Em declarações à Reuters citadas pelo The Guardian, Volodymyr Zelensky acusa os aliados da NATO de demorarem sempre muito a decidir que armas vão enviar para Kiev e quando o vão fazer, quando se sabe que a Rússia está a abrir novas frentes de combate a norte.
Pediu ainda para que os seus aliados ocidentais se deixem de melindres e que comecem rapidamente a abater os misseis russos que sobrevoam o território ucraniano - a Polónia e a Alemanha estão a pensar fazê-lo a partir dos países da NATO com fronteira com a Ucrânia - e que autorizem os ucranianos a usar os seus misseis de longo alcance para atacar a Rússia em profundidade.
Insiste ainda no atraso da chegada dos aviões de guerra F-16, prometidos pelos Países Baixos e pela Dinamarca, que considera essenciais para contrabalançar o uso pelos russos de "mais de 300 aviões em território ucraniano", sublinhando que são precisos "cerca de 120 a 130 aparelhos" para o efeito.

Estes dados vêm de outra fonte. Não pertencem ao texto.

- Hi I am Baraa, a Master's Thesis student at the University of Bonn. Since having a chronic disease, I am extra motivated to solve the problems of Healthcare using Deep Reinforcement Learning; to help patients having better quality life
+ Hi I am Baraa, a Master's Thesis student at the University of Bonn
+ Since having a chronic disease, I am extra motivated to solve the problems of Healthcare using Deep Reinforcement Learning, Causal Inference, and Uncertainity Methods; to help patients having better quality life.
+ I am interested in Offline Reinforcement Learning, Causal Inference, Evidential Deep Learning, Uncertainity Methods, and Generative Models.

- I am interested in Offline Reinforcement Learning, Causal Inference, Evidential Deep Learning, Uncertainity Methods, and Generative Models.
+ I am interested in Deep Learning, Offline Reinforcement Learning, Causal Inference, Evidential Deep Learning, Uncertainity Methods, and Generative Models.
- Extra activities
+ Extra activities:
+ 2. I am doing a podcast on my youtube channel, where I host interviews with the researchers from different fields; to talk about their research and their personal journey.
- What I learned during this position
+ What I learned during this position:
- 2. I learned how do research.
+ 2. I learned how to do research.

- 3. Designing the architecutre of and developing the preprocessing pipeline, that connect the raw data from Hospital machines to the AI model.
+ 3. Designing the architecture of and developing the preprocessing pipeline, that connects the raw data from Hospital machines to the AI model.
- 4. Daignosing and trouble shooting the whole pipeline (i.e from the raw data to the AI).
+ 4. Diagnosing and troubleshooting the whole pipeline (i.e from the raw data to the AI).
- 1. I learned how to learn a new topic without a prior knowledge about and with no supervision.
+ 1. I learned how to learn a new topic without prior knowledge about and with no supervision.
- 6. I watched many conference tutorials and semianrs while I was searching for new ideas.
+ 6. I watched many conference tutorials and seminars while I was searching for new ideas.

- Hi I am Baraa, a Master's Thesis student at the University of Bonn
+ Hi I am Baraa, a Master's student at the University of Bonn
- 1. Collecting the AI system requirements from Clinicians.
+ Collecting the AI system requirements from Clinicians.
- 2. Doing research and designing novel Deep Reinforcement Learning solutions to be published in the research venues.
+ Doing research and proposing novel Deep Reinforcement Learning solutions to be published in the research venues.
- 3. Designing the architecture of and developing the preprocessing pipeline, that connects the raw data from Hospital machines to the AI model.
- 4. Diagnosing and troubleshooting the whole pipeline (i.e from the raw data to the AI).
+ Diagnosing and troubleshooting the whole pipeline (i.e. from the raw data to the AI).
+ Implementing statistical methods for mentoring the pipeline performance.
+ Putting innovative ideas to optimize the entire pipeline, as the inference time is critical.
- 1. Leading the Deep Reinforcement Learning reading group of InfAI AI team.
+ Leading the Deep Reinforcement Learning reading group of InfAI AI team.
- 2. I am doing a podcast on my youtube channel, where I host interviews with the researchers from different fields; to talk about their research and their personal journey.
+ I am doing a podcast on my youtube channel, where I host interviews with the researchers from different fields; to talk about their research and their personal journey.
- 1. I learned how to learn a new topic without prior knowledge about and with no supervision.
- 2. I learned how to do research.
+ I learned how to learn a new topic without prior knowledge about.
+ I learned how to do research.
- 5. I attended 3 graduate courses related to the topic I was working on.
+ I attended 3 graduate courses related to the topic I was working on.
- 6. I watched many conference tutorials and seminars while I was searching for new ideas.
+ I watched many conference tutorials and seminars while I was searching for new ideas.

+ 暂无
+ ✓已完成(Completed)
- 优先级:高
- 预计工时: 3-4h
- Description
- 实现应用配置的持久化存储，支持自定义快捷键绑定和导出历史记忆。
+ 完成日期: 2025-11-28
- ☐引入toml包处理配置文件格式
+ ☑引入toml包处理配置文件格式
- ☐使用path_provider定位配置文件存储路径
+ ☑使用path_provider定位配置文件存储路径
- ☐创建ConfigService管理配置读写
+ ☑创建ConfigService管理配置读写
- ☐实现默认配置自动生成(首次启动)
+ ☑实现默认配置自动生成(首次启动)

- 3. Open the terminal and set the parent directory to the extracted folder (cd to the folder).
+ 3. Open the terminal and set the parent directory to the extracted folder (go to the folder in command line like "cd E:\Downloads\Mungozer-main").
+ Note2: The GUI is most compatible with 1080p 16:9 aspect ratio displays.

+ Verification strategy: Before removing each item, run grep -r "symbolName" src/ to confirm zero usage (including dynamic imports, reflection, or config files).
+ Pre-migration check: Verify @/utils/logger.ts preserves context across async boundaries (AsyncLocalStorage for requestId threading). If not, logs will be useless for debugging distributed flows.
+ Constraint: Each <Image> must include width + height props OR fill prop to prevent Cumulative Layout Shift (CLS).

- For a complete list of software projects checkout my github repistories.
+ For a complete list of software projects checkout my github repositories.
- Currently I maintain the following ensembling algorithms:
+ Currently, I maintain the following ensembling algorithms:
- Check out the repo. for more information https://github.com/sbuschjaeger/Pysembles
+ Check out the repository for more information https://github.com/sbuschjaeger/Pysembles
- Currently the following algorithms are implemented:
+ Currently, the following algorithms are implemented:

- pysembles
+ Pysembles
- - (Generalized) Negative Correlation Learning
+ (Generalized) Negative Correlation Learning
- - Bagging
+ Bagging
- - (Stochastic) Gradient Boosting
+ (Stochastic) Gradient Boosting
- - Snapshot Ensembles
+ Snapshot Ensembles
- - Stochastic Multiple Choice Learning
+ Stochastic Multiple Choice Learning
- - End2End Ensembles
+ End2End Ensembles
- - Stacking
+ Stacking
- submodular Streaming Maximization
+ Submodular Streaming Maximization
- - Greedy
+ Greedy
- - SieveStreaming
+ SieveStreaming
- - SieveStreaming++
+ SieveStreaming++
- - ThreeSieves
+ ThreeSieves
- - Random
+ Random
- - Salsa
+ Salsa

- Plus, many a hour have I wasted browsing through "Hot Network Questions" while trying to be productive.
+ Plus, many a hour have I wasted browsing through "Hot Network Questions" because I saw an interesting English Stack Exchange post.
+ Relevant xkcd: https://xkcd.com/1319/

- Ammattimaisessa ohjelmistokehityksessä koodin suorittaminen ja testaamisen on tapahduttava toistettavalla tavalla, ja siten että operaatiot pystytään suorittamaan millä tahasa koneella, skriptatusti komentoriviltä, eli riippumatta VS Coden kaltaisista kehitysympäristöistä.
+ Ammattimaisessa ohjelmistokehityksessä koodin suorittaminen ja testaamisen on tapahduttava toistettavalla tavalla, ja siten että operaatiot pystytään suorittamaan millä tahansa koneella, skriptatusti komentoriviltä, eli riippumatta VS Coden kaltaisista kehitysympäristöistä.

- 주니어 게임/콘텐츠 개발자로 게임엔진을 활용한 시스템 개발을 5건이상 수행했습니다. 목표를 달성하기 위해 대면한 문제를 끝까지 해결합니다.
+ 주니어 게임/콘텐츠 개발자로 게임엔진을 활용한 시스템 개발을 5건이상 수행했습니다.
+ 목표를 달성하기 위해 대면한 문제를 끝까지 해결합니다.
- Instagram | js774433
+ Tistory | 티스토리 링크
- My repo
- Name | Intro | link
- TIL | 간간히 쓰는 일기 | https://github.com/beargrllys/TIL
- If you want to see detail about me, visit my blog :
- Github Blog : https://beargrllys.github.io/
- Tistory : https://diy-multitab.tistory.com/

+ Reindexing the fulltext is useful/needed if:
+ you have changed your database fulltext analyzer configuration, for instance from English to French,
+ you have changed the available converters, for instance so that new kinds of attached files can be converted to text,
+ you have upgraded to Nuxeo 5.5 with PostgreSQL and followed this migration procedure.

"SE estes aviões não podem chegar já à Ucrânia, os aliados que os usem no espaço aéreo da NATO que a partir daí abatam os misseis e os aviões russos usados para atacar a Ucrânia", disse Zelensky ainda nestas declarações à Reuters.
E lamenta ainda que "nada de positivo tenha sido ainda feito" para permitir o uso dos misseis de longo alcance contra alvos no interior do território russo em profundidade.
Recorde-se que o Kremlin já avisou, tendo mesmo ordenado exercícios com os seus sistemas de armas nucleares tácticas nas zonas de proximidade geográfica com a NATO, e que se os países ocidentais autorizarem o uso dos seus misseis no formato pretendido por Kiev, a Rússia vai responder atacando alvos desses países ocidentais em qualquer parte do mundo.